Now that Ron DeSantis has scrubbed all the woke out of Florida math textbooks, it’s time for the state’s social studies textbooks to be winnowed, so that no traces of critical race theory remains, and so no children feel guilty or sad about history. The New York Times reports (gift link) that as part of the periodic review of textbooks this year,

a small army of state experts, teachers, parents and political activists have combed thousands of pages of text — not only evaluating academic content, but also flagging anything that could hint, for instance, at critical race theory.

Remember, of course, that while in academia, critical race theory is a graduate-level topic of study, on the right, CRT means anything that makes white people fretting about The Blacks uncomfortable.

One group involved in the effort, the Florida Citizens Alliance, determined that 29 of the 38 textbooks its volunteers examined were simply inappropriate for use in Florida, and urged the Florida Department of Education to reject them. The Times notes that the group’s co-founders helped out with education policy during DeSantis’s transition (to governor, not in a trans kind of way, heavens!), and that it has “helped lead a sweeping effort to remove school library books deemed as inappropriate, including many with L.G.B.T.Q. characters.”
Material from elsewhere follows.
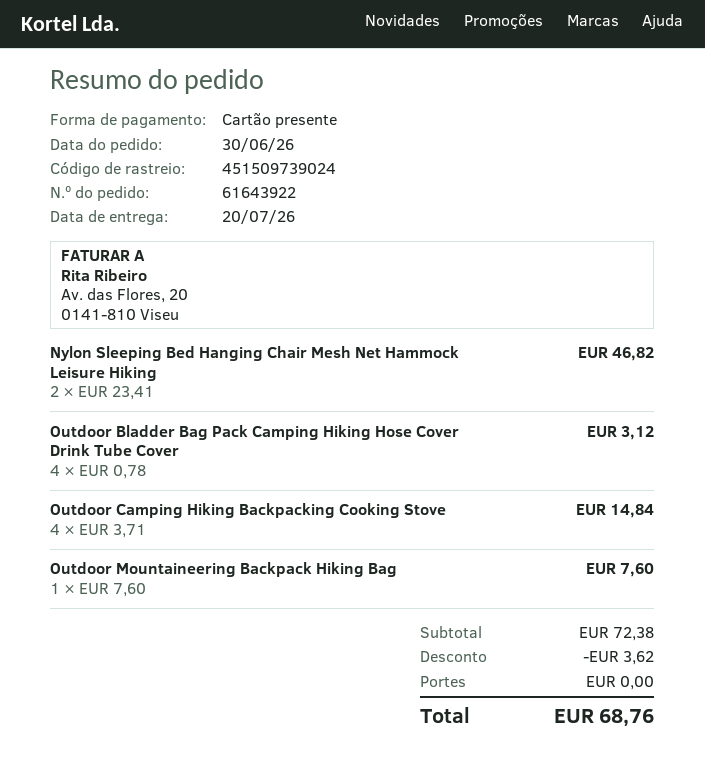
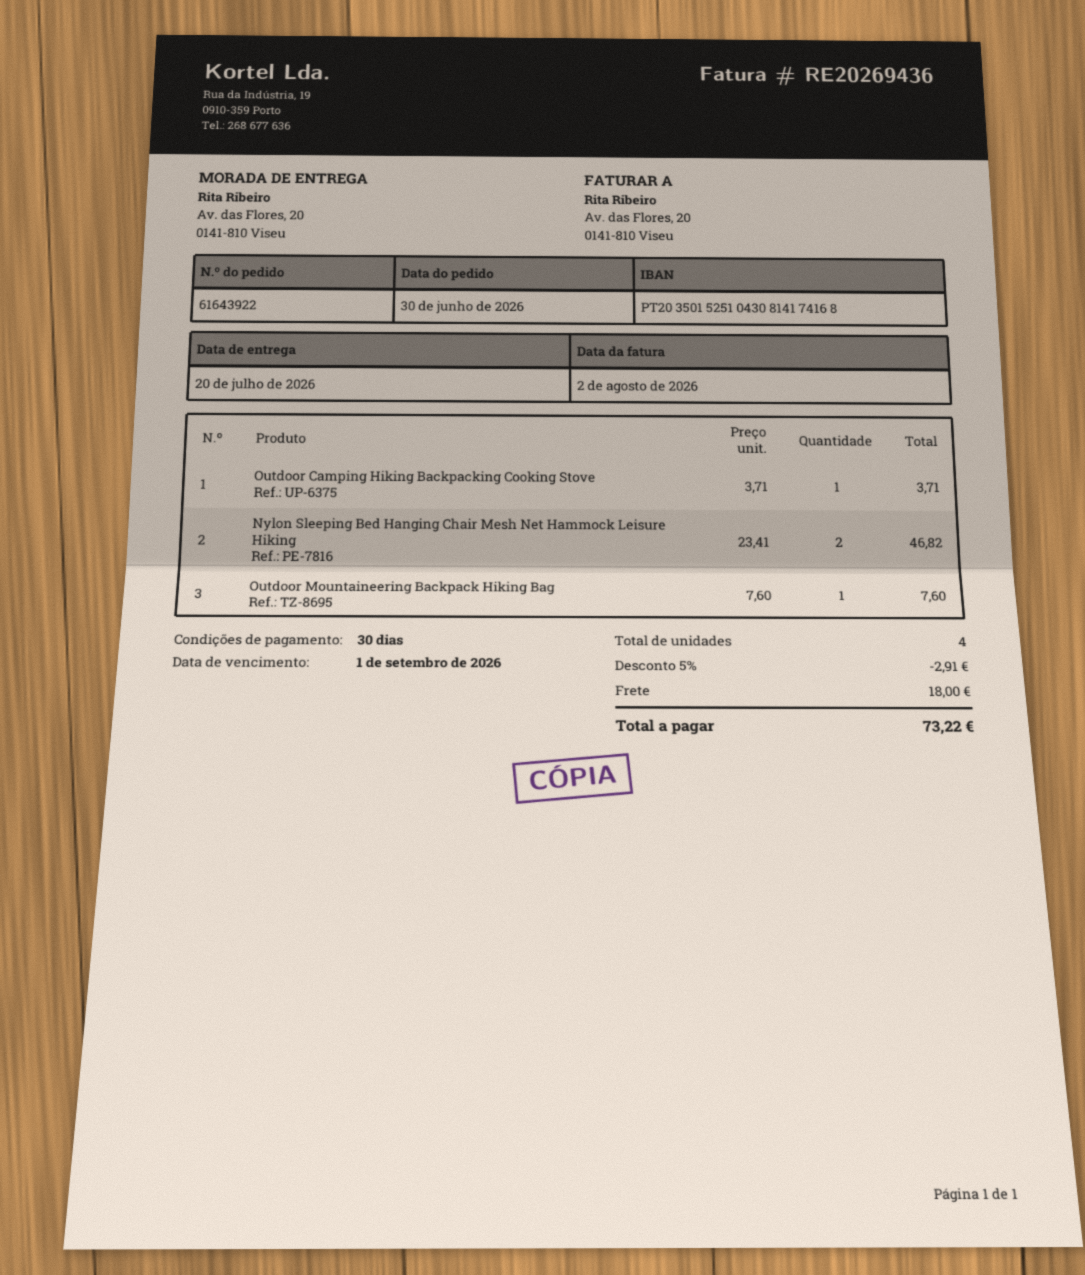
Outdoor Bladder Bag Pack Camping Hiking Hose Cover Drink Tube Cover: 4 x 0.78 = 3.12 -> none
Outdoor Camping Hiking Backpacking Cooking Stove: 4 x 3.71 = 14.84 -> 1 x 3.71 = 3.71
discount: 3.62 -> 2.91
shipping: 0.00 -> 18.00
total: 68.76 -> 73.22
We bet the books they rejected were just full of critical racecars and critical footraces! Just how bad were these awful textbooks?


In a summary of its findings submitted to the state last month, the group complained that a McGraw Hill fifth-grade textbook, for example, mentioned slavery 189 times within a few chapters alone. Another objection: An eighth-grade book gave outsize attention to the “negative side” of the treatment of Native Americans, while failing to give a fuller account of their own acts of violence, such as the Jamestown Massacre of 1622, in which Powhatan warriors killed more than 300 English colonists.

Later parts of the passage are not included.